George T. Wright notes that “The fairies in A Midsummer Night’s Dream, the witches in Macbeth, the caskets in The Merchant of Venice, and several speakers of Epilogues and Prologues signal their peculiar status (at least part of the time) through tetrameter couplets.”1 Missing from this catalog is the Duke’s final speech in act 3 of Measure for Measure. Whether one considers it a “sententious” speech as Edward Capell would have it, a “chorus summarising the drama’s import” as Alfred Thiselton writes, or a “finale to an act full of surprises” according to J. W. Lever,2 it is in keeping with the marking of the Duke’s special status in the play. In addition to the rhyming tetrameters, Brindsley Nicholson notes “the close connection of each thought with that which precedes it”; he also notes “the shortness of each clause—each, with one exception, ending with the couplet.”3 This adds to the sententiousness of verse, as if we are being treated to a stream of adages by the Duke. The exception that Nicholson refers to occurs at the same point as a celebrated crux. Nicholson believes this is no accident and posits a missing couplet, which ushers in two clauses of three lines each in contrast to the preceding two-line clauses. I agree with Nicholson that the change in clause length and the crux are related, but I believe there is an easier explanation.

Let us examine the speech as it reads in the First Folio (3.2.243–64, TLN 1746–67): [End Page 360]
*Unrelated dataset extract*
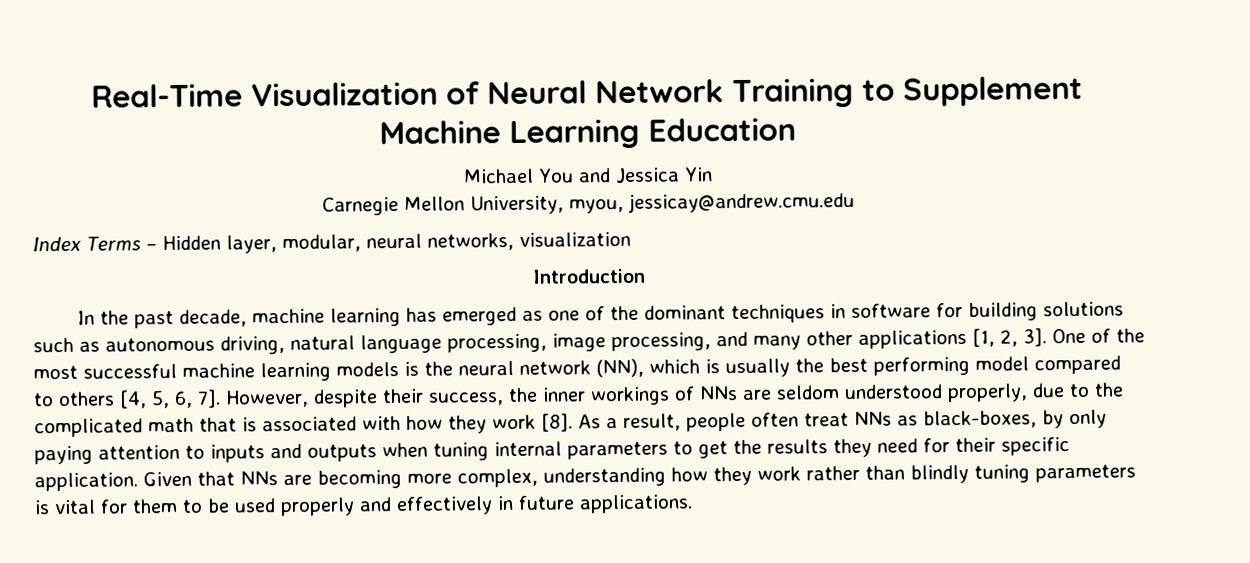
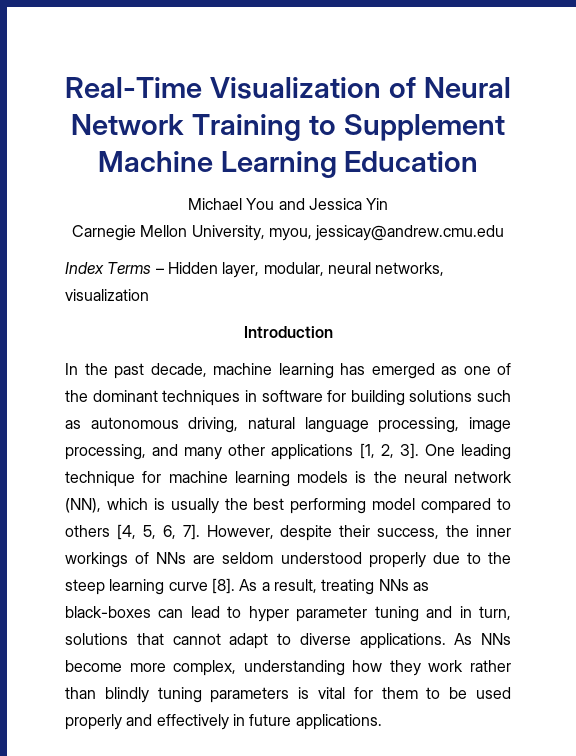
- One of the most successful machine learning models is the neural network (NN), which is usually the best performing model compared to others [4, 5, 6, 7].
+ One leading technique for machine learning models is the neural network (NN), which is usually the best performing model compared to others [4, 5, 6, 7].
- However, despite their success, the inner workings of NNs are seldom understood properly, due to the complicated math that is associated with how they work [8]. As a result, people often treat NNs as black-boxes, by only paying attention to inputs and outputs when tuning internal parameters to get the results they need for their specific application. Given that NNs are becoming more complex, understanding how they work rather than blindly tuning parameters is vital for them to be used properly and effectively in future applications.
+ However, despite their success, the inner workings of NNs are seldom understood properly due to the steep learning curve [8]. As a result, treating NNs as black-boxes can lead to hyper parameter tuning and in turn, solutions that cannot adapt to diverse applications. As NNs become more complex, understanding how they work rather than blindly tuning parameters is vital for them to be used properly and effectively in future applications.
He who the sword of Heaven will beare, Should be as holy, as seveare: Patterne in himselfe to knowe, Grace to stand, and Vertue go: More, not lesse to others paying, Then by selfe-offences weighing. Shame to him, whose cruell striking, Kils for faults of his owne liking: Twice trebble shame on Angelo, To weede my vice, and let his grow. Oh, what may Man within him hide, Though Angel on the outward side? How may likenesse made in crimes, Making practise on the Times, To draw with ydle Spiders strings Most ponderous and substantiall things? Craft against vice, I must applie. With Angelo to night shall lye His old betroathed (but despised:) So disguise shall by th’disguised Pay with falsehood, false exacting, And performe an olde contracting.4

The crux occurs at the fifteenth line (TLN 1760) where there is an obvious grammatical difficulty if we interpret “To draw” as the infinitive, as there is no predicate to complete the clause beginning “How may likenesse.” The most common emendation, first conjectured by William Warburton and accepted by Lewis Theobald, is “Draw” for “To draw” in TLN 1760.5 On bibliographic principles, we must be suspicious of this emendation since the accidental addition of a word by a compositor is not a common error.6 Warburton compounds the problem by proposing that the compositor additionally dropped the word “that” from before “likenesse” (TLN 1758). This leads him to read the passage as follows: “How may that likeness, made in crimes, i.e. by hypocrisy; by imposing on the world, draw with its false and empty pretences the most ponderous [End Page 361] and substantial things of the world, as riches, honour, power, reputation, &c.” Aside from having to accept the gloss of “hypocrisy” for “likenesse made in crimes” and “Spiders strings” as a reasonable metaphor for “false and empty pretenses,” the image of “likenesse” drawing “substantial things of the world” with “Spiders strings” is hardly an acceptable one. Nor does the paraphrase fit with the remainder of the speech, which blames Angelo for his hypocrisy rather than blaming hypocrisy for the evil that it does. The Reverend Smith of Harleston offers a more reasonable basis for the imagery, resorting to an old adage. Accepting Theobald’s emendation, Smith explains TLN 1758–61 as follows: “How may the making it a practice of lettting great rogues break through the laws with impunity, and hanging up little ones for the same crimes; draw away in time with idle spider strings (For no...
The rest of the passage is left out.